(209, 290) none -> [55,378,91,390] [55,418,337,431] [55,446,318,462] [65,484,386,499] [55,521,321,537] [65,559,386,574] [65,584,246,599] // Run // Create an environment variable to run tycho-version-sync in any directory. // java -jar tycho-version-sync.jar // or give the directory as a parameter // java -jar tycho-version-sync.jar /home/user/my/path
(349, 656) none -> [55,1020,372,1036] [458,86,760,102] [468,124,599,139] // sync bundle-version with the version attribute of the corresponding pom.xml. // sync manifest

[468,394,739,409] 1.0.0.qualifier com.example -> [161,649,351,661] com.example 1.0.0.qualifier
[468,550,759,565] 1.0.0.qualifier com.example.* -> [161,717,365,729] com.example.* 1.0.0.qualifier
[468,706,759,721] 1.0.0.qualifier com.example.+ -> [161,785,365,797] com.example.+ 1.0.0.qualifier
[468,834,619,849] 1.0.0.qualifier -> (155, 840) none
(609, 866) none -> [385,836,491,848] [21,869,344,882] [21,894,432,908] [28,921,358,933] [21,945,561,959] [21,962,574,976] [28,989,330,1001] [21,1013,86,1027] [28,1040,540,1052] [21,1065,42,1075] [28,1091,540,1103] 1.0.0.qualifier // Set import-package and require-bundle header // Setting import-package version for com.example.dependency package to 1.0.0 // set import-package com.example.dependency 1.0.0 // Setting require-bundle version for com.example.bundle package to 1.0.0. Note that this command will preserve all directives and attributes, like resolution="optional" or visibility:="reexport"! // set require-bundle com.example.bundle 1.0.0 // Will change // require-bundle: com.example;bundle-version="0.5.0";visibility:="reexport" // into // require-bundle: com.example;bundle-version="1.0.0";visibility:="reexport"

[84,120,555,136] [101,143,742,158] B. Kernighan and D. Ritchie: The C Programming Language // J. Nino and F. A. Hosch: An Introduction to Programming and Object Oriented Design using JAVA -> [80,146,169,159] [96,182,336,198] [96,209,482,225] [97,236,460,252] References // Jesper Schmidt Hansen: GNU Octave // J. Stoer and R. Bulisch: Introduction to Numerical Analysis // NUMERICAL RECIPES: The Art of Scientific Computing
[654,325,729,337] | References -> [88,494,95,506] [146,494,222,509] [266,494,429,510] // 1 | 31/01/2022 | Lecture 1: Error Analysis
===============
Problem requirements: The output should be exactly the lines above from the line containing "[468,394,739,409] 1.0.0.qualifier com.example" to the line containing "[468,834,619,849] 1.0.0.qualifier ->", inclusive, with no other lines.

Solution to this problem:
[468,394,739,409] 1.0.0.qualifier com.example -> [161,649,351,661] com.example 1.0.0.qualifier
[468,550,759,565] 1.0.0.qualifier com.example.* -> [161,717,365,729] com.example.* 1.0.0.qualifier
[468,706,759,721] 1.0.0.qualifier com.example.+ -> [161,785,365,797] com.example.+ 1.0.0.qualifier
[468,834,619,849] 1.0.0.qualifier -> (155, 840) none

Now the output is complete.